My feelings were ambivalent. I struggled to communicate the complexity of the issue to my scientific and political colleagues. I found it even more difficult to explain the questions surrounding SDI to the news media. But one person got it. He was a cartoonist.

In the 1980s, Berkeley Breathed, the cartoonist behind the series Bloom County, created a cartoon about me, the Chief Scientist of Reagan’s SDI, aka Star Wars program. He depicted me as a chubby penguin named Opus, who claimed that enormous sums of money would be needed to develop a “space defense gizmo.” When Opus learned that the unlimited money was not forthcoming, he screamed, “Physicists need Porsches too,” and then mused that maybe “the days of wines and roses are over.” Breathed understood the reality of my job.

I had been challenged with helping to put together a $25 billion, five-year plan for a research program to accomplish Reagan’s goal of “rendering nuclear weapons obsolete.” After the plan was finished and delivered to the Secretary of Defense, I wrote that even if the research was wildly successful, any workable missile defense would have to go along with a comprehensive arms control treaty that greatly reduced our own offensive capabilities as well as the threat. In spite of my published doubts, the following year I was asked by the newly chosen program’s manager, General James Abrahamson, to be his deputy and chief scientist. We brought together a distinguished advisory group including Edward Teller, the “father of the H bomb”, Bernard Schriever, retired four star general and the father of our nation’s first ballistic missiles that responded to the Soviet threat posed by Sputnik in 1957, Simon Ramo, the father of the engineering behind that first ballistic missile technology, Fred Seitz, former head of the National Academy of Sciences, and me.

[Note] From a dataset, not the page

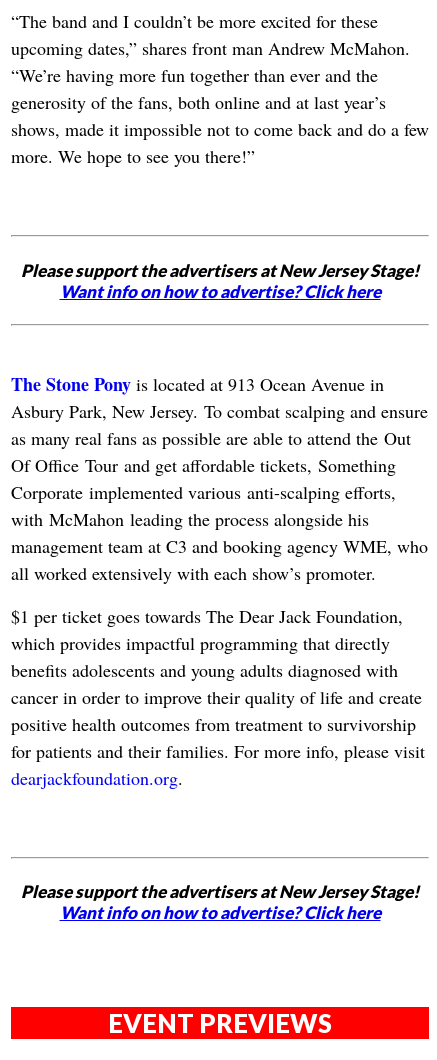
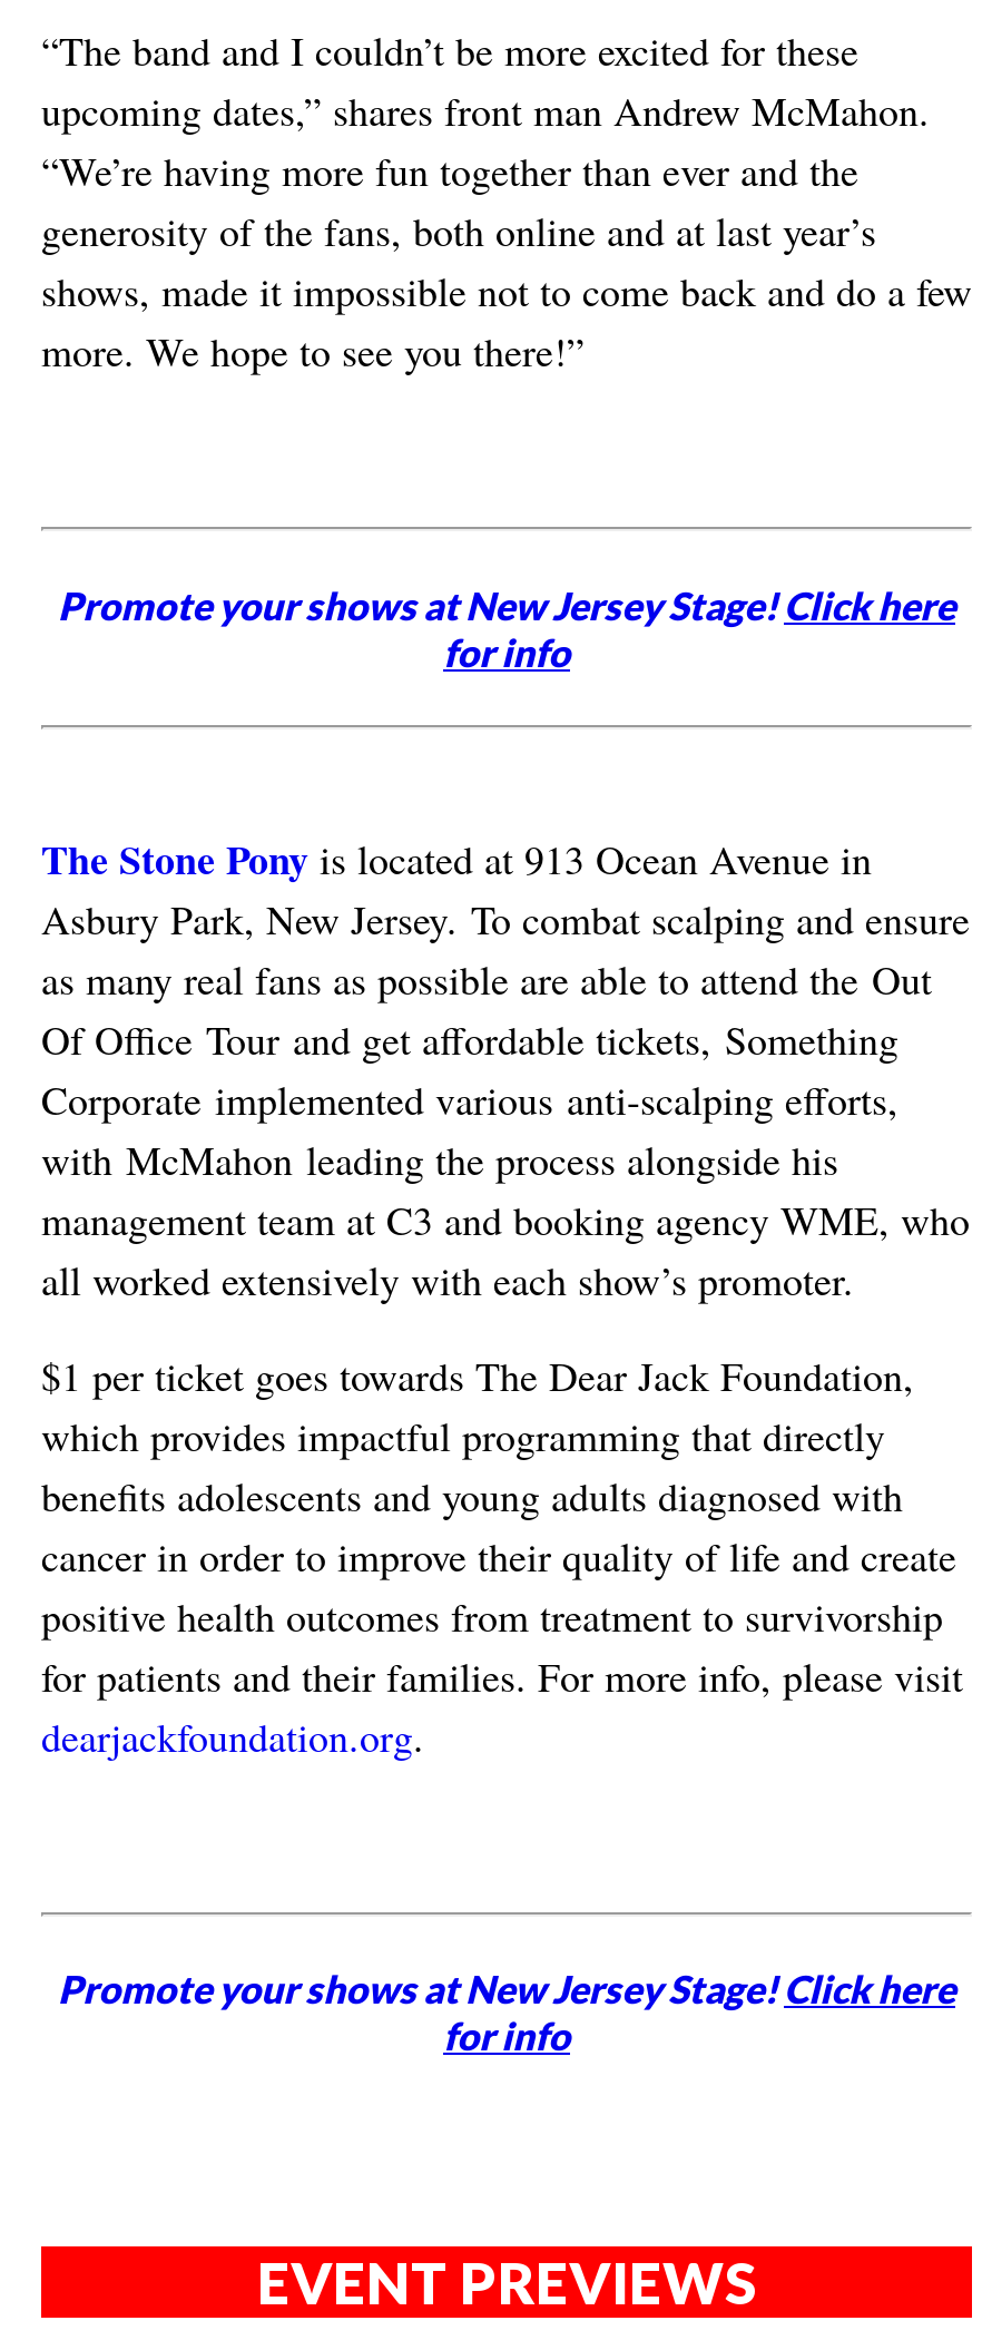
[21,260,419,302] Please support the advertisers at New Jersey Stage! | Want info on how to advertise? Click here -> [58,582,955,675] Promote your shows at New Jersey Stage!Click here | for info
[21,881,419,923] Please support the advertisers at New Jersey Stage! | Want info on how to advertise? Click here -> [58,1966,955,2060] Promote your shows at New Jersey Stage!Click here | for info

During my two years in the Pentagon, I was faced not only with many serious detractors, but also with many incidents that could have been the source of high anxiety. I realized the contradictions, irony and exaggeration in the program were inescapable. I managed to approach the many stressful moments with humor that I often expressed in satirical memos and comments that were not always appreciated by my boss. But when dealing with complicated issues, there are no simple solutions. The best you can do is hang on to your sense of humor and keep trying to help other people understand your point of view.

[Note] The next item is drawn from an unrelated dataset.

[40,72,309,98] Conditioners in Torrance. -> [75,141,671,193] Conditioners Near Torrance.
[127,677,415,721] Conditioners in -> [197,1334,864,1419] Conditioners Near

As a cartoonist, Breathed understands that. His fictionalized depiction of the Star Wars dilemma summed up the situation succinctly. Reflecting on his cartoons years later, I wondered if perhaps Breathed had the answer to explaining the ambivalence that I faced during my time in the SDI program. In fact, the contradictory issues related to nuclear deterrence are something all scientists working in national defense face.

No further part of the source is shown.